Requirement =
Where an image occurs, skip it and print the rest of the records verbatim.

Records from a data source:
+ + +

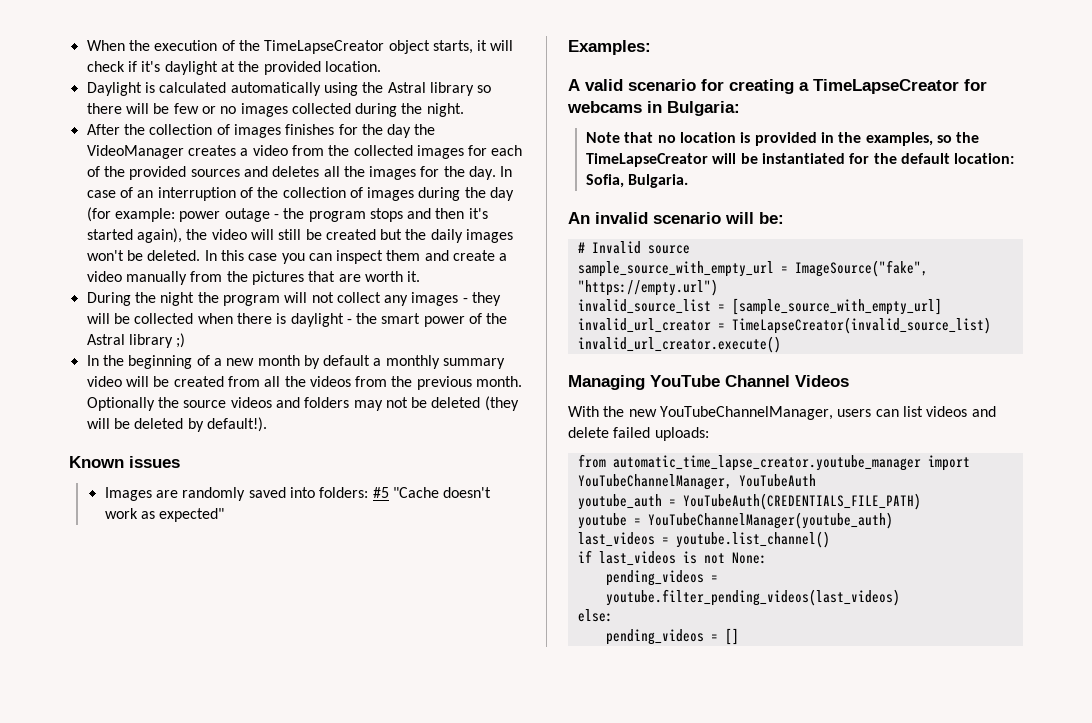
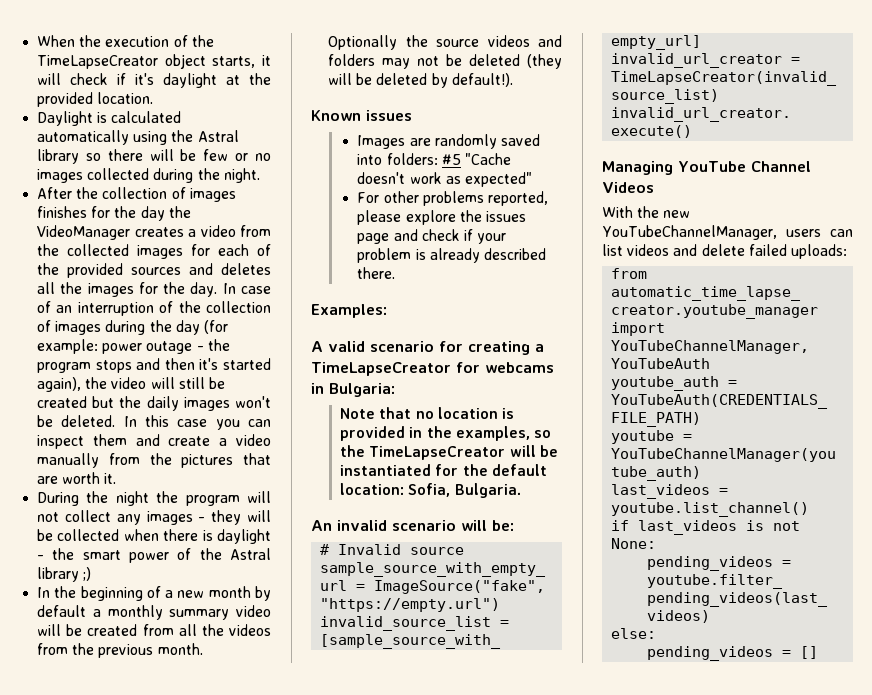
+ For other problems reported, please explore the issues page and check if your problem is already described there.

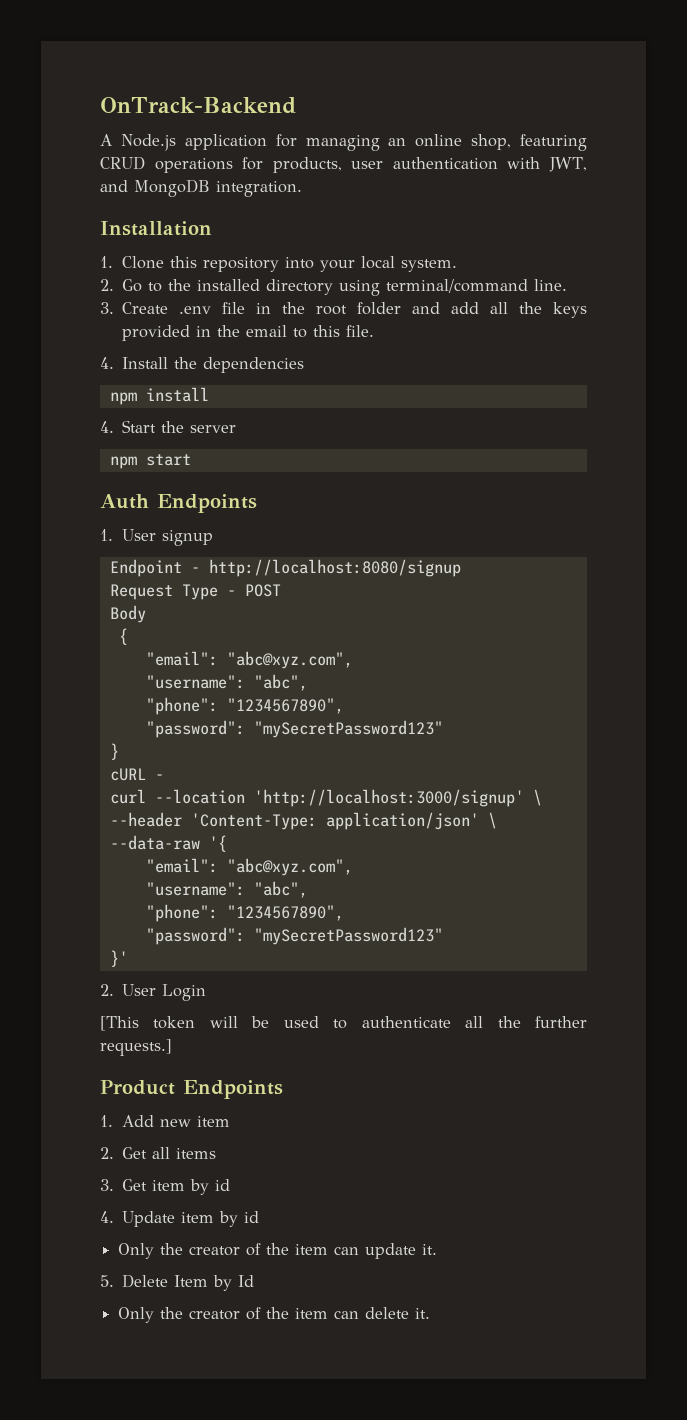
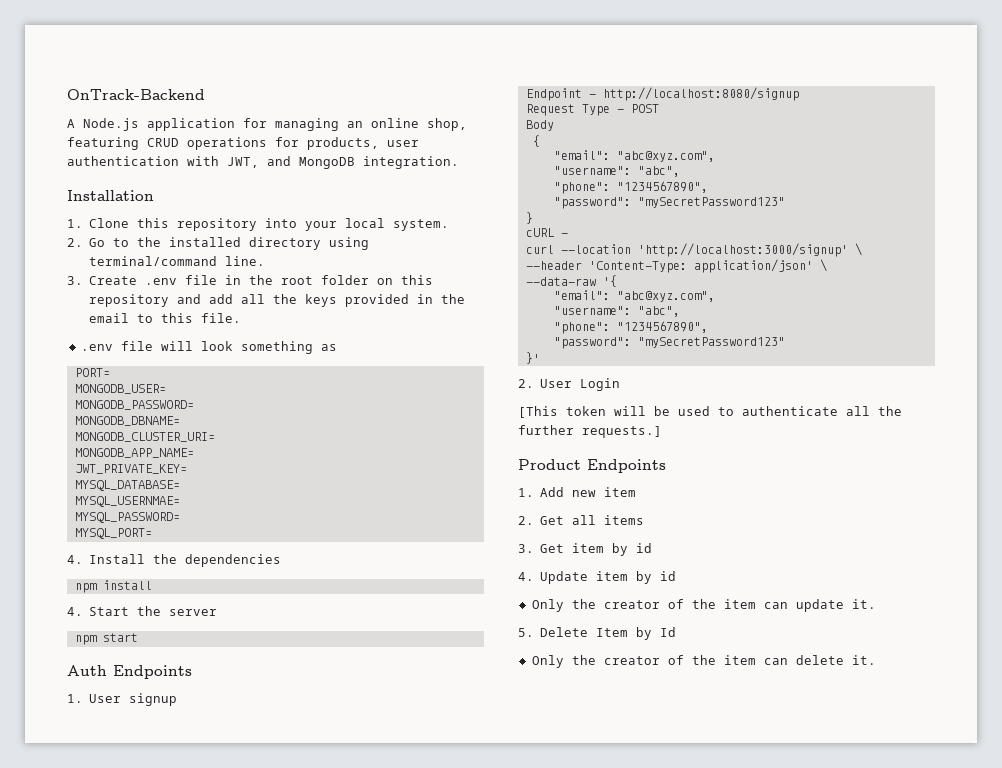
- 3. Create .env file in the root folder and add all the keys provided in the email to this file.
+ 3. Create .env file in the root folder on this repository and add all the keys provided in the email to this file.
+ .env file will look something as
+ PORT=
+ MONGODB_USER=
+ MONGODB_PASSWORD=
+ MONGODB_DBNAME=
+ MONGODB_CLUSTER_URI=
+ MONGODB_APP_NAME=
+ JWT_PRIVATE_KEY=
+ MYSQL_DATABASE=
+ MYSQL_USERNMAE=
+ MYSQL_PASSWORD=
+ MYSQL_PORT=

+ + +

Answer to this task =
+ For other problems reported, please explore the issues page and check if your problem is already described there.

- 3. Create .env file in the root folder and add all the keys provided in the email to this file.
+ 3. Create .env file in the root folder on this repository and add all the keys provided in the email to this file.
+ .env file will look something as
+ PORT=
+ MONGODB_USER=
+ MONGODB_PASSWORD=
+ MONGODB_DBNAME=
+ MONGODB_CLUSTER_URI=
+ MONGODB_APP_NAME=
+ JWT_PRIVATE_KEY=
+ MYSQL_DATABASE=
+ MYSQL_USERNMAE=
+ MYSQL_PASSWORD=
+ MYSQL_PORT=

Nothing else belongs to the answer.